Exploring the Tragic Beauty of Greenland’s Melting Ice Sheets
From above, the textured landscape can be almost abstract.
High above a meltwater lake in Greenland, 3,000 or so feet from the ground, the plane tipped so that Tom Hegen could shoot straight down. The plane circled the lake to find the right angle and the right light, and then did it again.
“Up in the air, you have to be very quick,” says Hegen, a photographer based in Germany. Shooting aerial photographs from a plane is akin to trying to capture an image of an animal a quarter-mile away, from a car going 100 miles per hour.
But from the air, Hegen can see things that aren’t apparent from the ground. In his new series, Two Degrees Celsius, he captures the effects of climate change on the Arctic ice sheet extending over Greenland. In his photographs, blue water and white ice form abstract shapes at the places where the frozen north is melting away.
Hegen’s aerial photography explores the relationships between humans and the natural world, through images of salt ponds, tulip fields, coal mines, and commercial forests. From the ground, these places might give one impression—the forests, for instance, could be mistaken for a natural setting—with their true nature only revealed from above. “Once you change the perspective and get an overview of it, you actually recognize that every single tree is planted on a grid system to make it easier for the cutting machines to go through the aisles,” Hegen says.

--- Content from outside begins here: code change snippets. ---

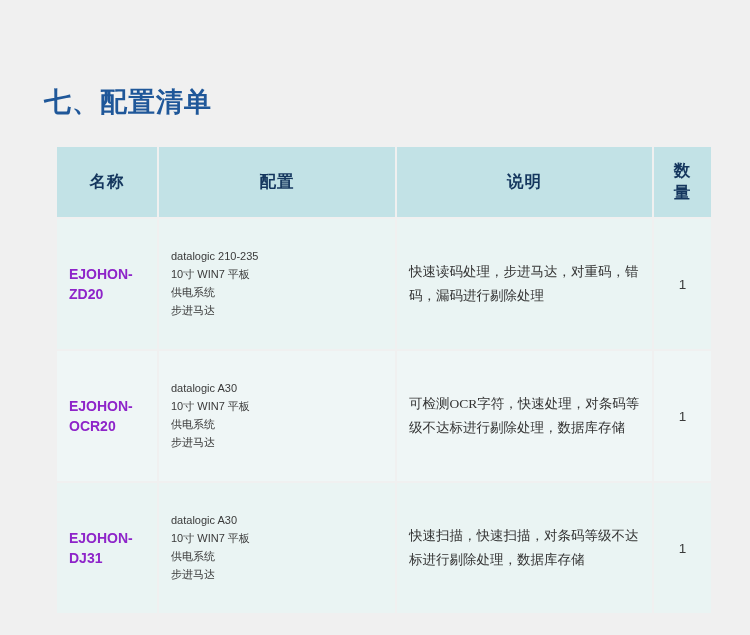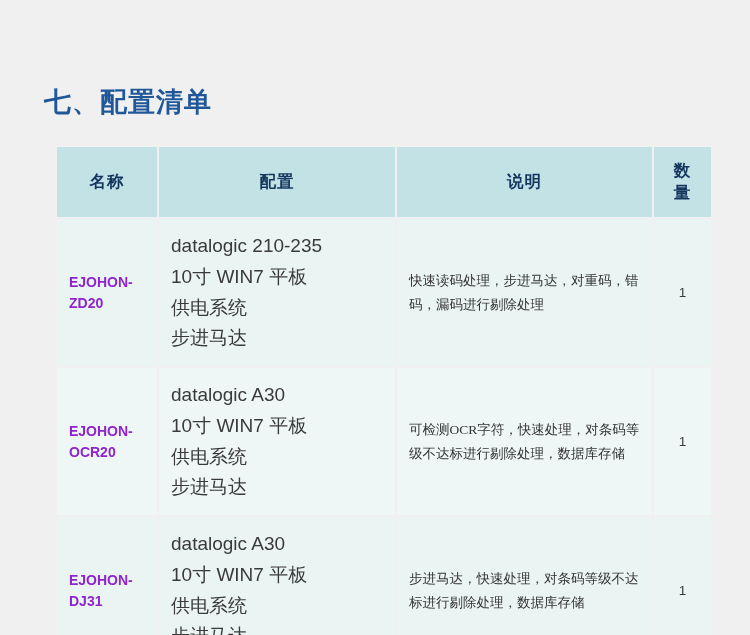--- a/index.html
+++ b/index.html
@@ -87,7 +87,7 @@
 
   .cell-config {
     padding: 0 0 0 14px;
-    font-size: 19px;
+    font-size: 11px;
     color: #3a3a3a;
     line-height: 1.62;
     text-align: left;

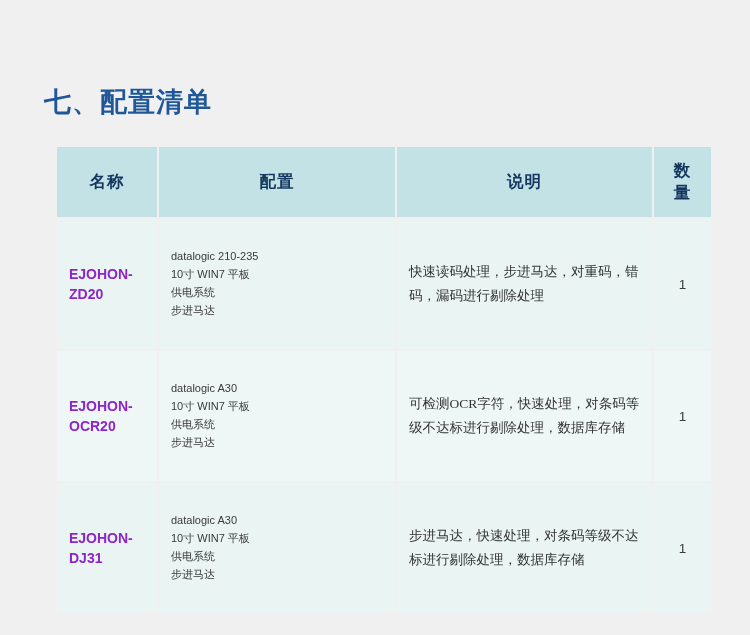--- a/index.html
+++ b/index.html
@@ -176,7 +176,7 @@
           <span class="line">供电系统</span>
           <span class="line">步进马达</span>
         </td>
-        <td class="cell-desc">步进马达，快速处理，对条码等级不达标进行剔除处理，数据库存储</td>
+        <td class="cell-desc">快速扫描，快速扫描，对条码等级不达标进行剔除处理，数据库存储</td>
         <td class="cell-qty">1</td>
       </tr>
 

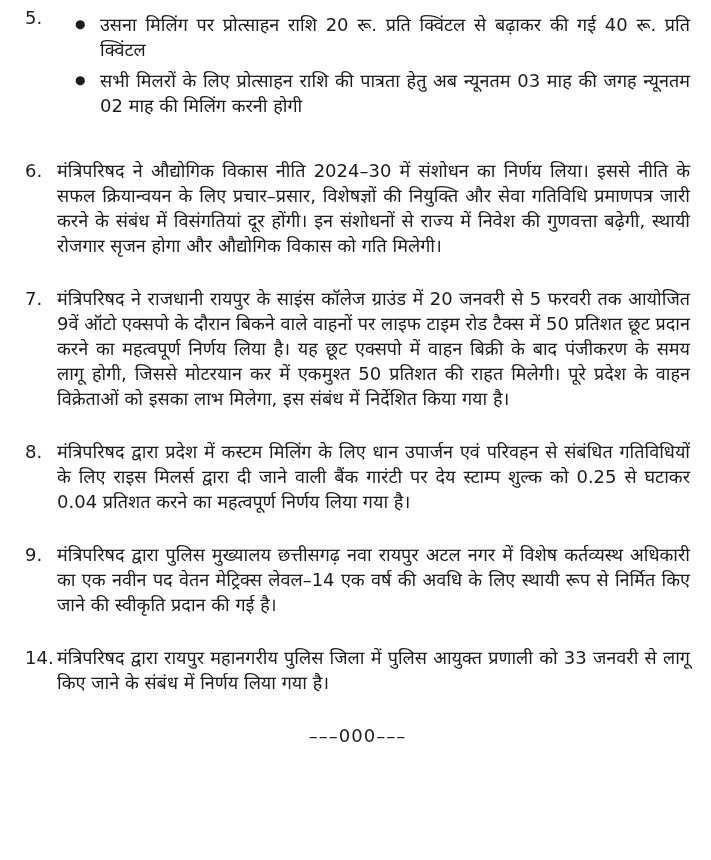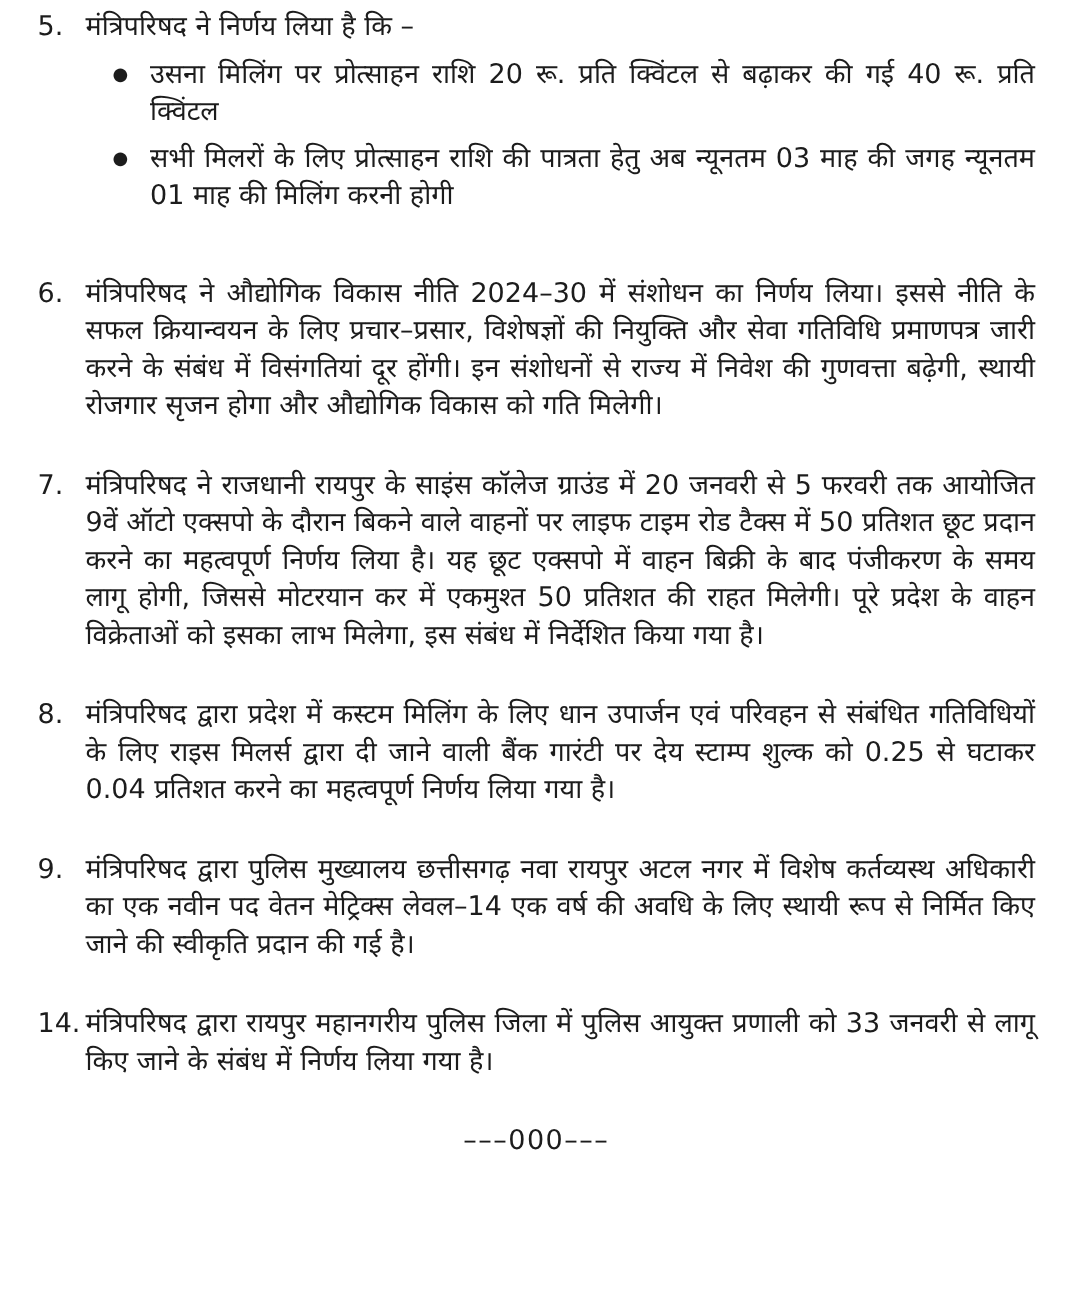--- a/index.html
+++ b/index.html
@@ -82,7 +82,6 @@
   <div class="item first">
     <span class="item-number">5.</span>
     <div class="item-body">
-      <span>मंत्रिपरिषद ने निर्णय लिया है कि –</span>
       <ul class="bullet-list">
         <li class="bullet-item">
           <span class="bullet-dot">●</span>

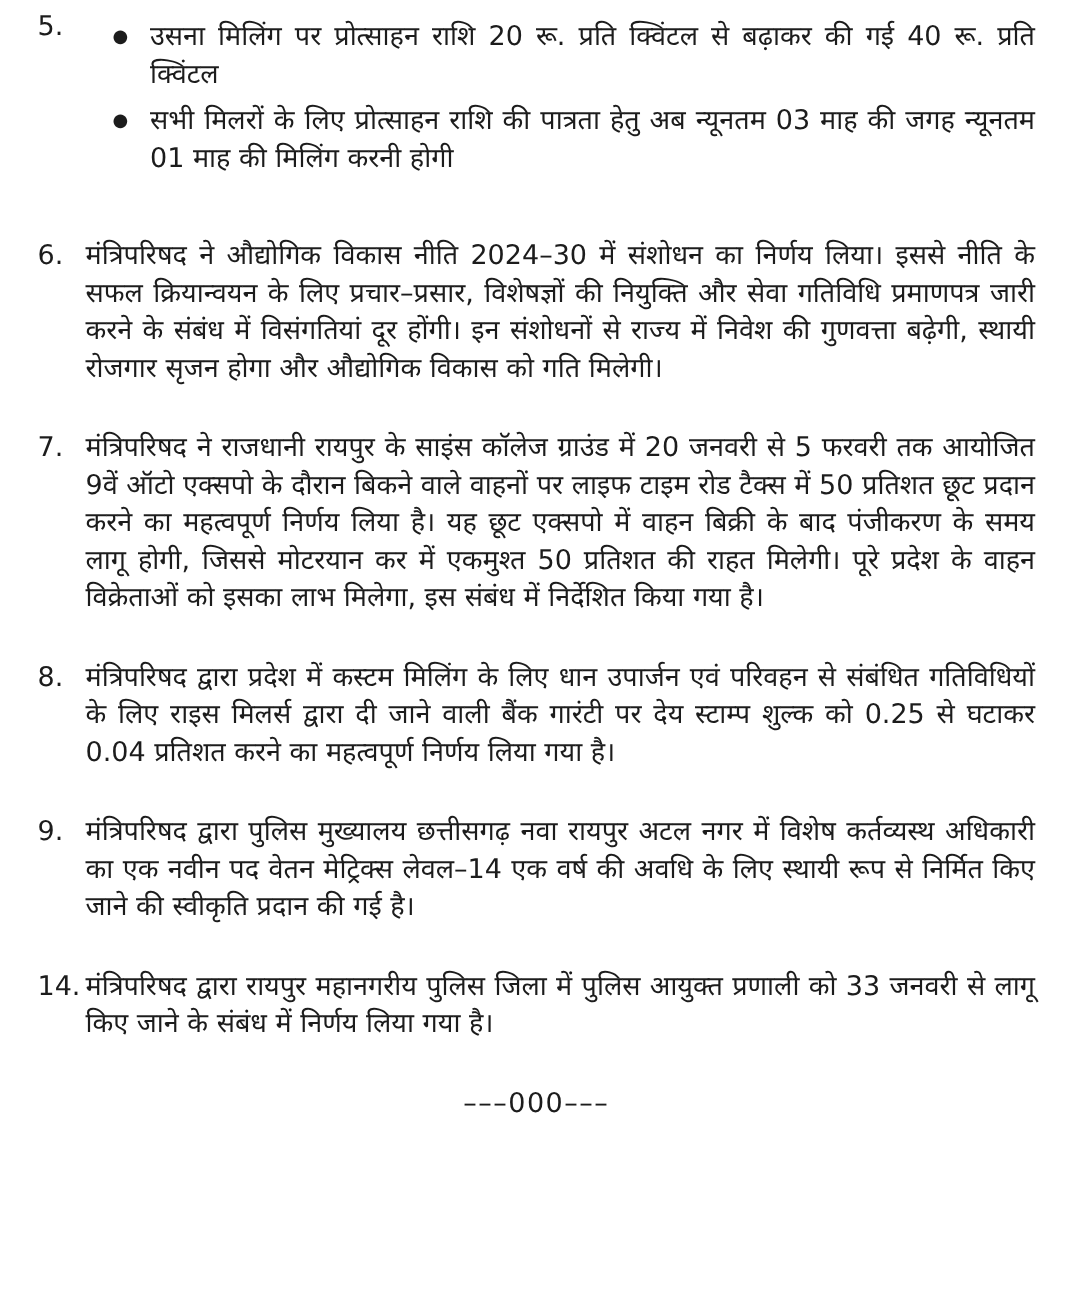--- a/index.html
+++ b/index.html
@@ -89,7 +89,7 @@
         </li>
         <li class="bullet-item">
           <span class="bullet-dot">●</span>
-          <span class="bullet-text">सभी मिलरों के लिए प्रोत्साहन राशि की पात्रता हेतु अब न्यूनतम 03 माह की जगह न्यूनतम 01 माह की मिलिंग करनी होगी</span>
+          <span class="bullet-text">सभी मिलरों के लिए प्रोत्साहन राशि की पात्रता हेतु अब न्यूनतम 03 माह की जगह न्यूनतम 02 माह की मिलिंग करनी होगी</span>
         </li>
       </ul>
     </div>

Working in Greenland posed particular challenges. Before he takes off, Hegen likes to have an exact idea of what he’ll photograph. But the meltwater lakes and rivers of the ice sheet are fleeting, and could disappear overnight. So he focused his exploration on places on the ice sheet where thawing had increased over the past few years, and he’d be most likely to find certain formations.
Working on the remote ice sheet meant carrying with him everything he’d need to work and survive. He stayed in a tent along ice fjords, and some days waited hours for the weather to clear, only to realize it’d be impossible to fly at all. When the plane did make it into the air, they traveled to areas of the ice sheet where even the experienced pilot had never been. In parts, the ice sheet was so thick that they had to climb to keep a safe distance from the ground. It was then, Hegen says, that he started to understand the truly massive dimensions of this landscape.
Hegen’s work has a element of abstraction to it, and offers a new perspective that might call a viewer’s attention or renew the understanding of a familiar idea or place. But before he could see the ice sheet in that frame, he had to grapple with its enormity. “I felt numb and overwhelmed at first, before I could even start taking the first photos,” he says. “On all sides and up to the horizon—just ice.” In his photos, though, that vast view narrows to an arc of ice or a stream of bright water, a portent of a future landscape where white expanse melts to blue.